La chaqueta nació en el siglo XVIII como una prenda diseñada especialmente para protegerse del frío y el viento mientras se montaba a caballo, debido a esto lleva en la parte de atrás una abertura que era la que permitía que cayera a lado y lado; Napoleón la utilizó convirtiéndola en un elemento más sobrio, que formaba parte de su uniforme. En los años cincuenta los modistos la desarrollaron quitándole rigidez y dotándola de diseños, colores y texturas que antes no había tenido.
En el momento de comprar chaqueta se deben tener en cuenta ciertas características:
- El corte: Manga larga, manga corta, corta (a la altura de las caderas) o de tres cuartos (por las rodillas).
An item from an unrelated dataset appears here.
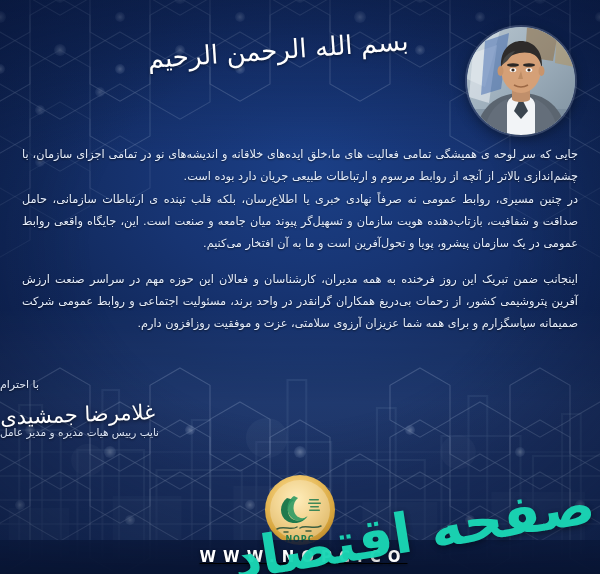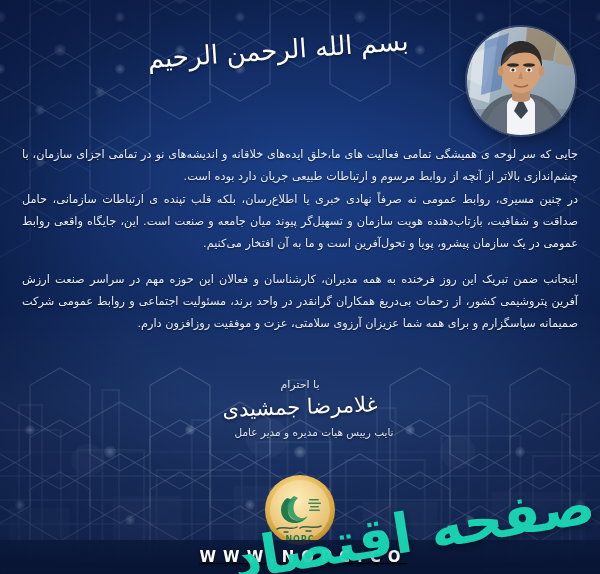"با احترام" .sign { text-align: center -> left }
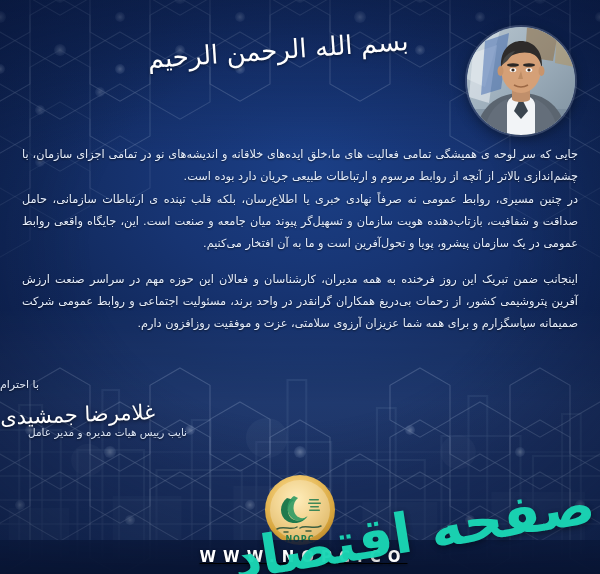"نایب رییس هیات مدیره و" .sign .role { padding-left: 28px -> none }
- El material: Poliéster, lana, piel, cuero, acrílico.
En los grandes almacenes de ropa de diseñador hay una sección de abrigos y chaquetas y los diseños y los materiales varían según la temporada del año; en invierno son muy usadas la chaqueta de piel y la de cuero y en otoño y primavera las de algodón y materiales más ligeros.
En cuanto a los estilos de diseño hay ciertas recomendaciones que se deben tener en cuenta, para llevar siempre esta prenda con elegancia: la chaqueta americana debe ajustar los hombros y caer justo debajo de los bolsillos del pantalón; la chaqueta cruzada se usa ajustando todos los botones y únicamente como un traje formal; la chaqueta recta se usa de manera más informal y siempre dejando de ajustar los botones inferiores. Cada persona tiene su estilo favorito, ese que encaja perfecto con su personalidad, de hecho reconocemos ciertos grupos sociales por el modo de utilizar ésta prenda, como por ejemplo los que usan chaqueta de moto y viajan en caravanas, los que usan la chaqueta de su equipo deportivo o los grupos estudiantiles tienen grabado en su chaqueta el nombre de su escuela y año de graduación.
Lo más importante al pensar en comprar una chaqueta es hacerlo basándose en el buen gusto y sin perder el estilo personal.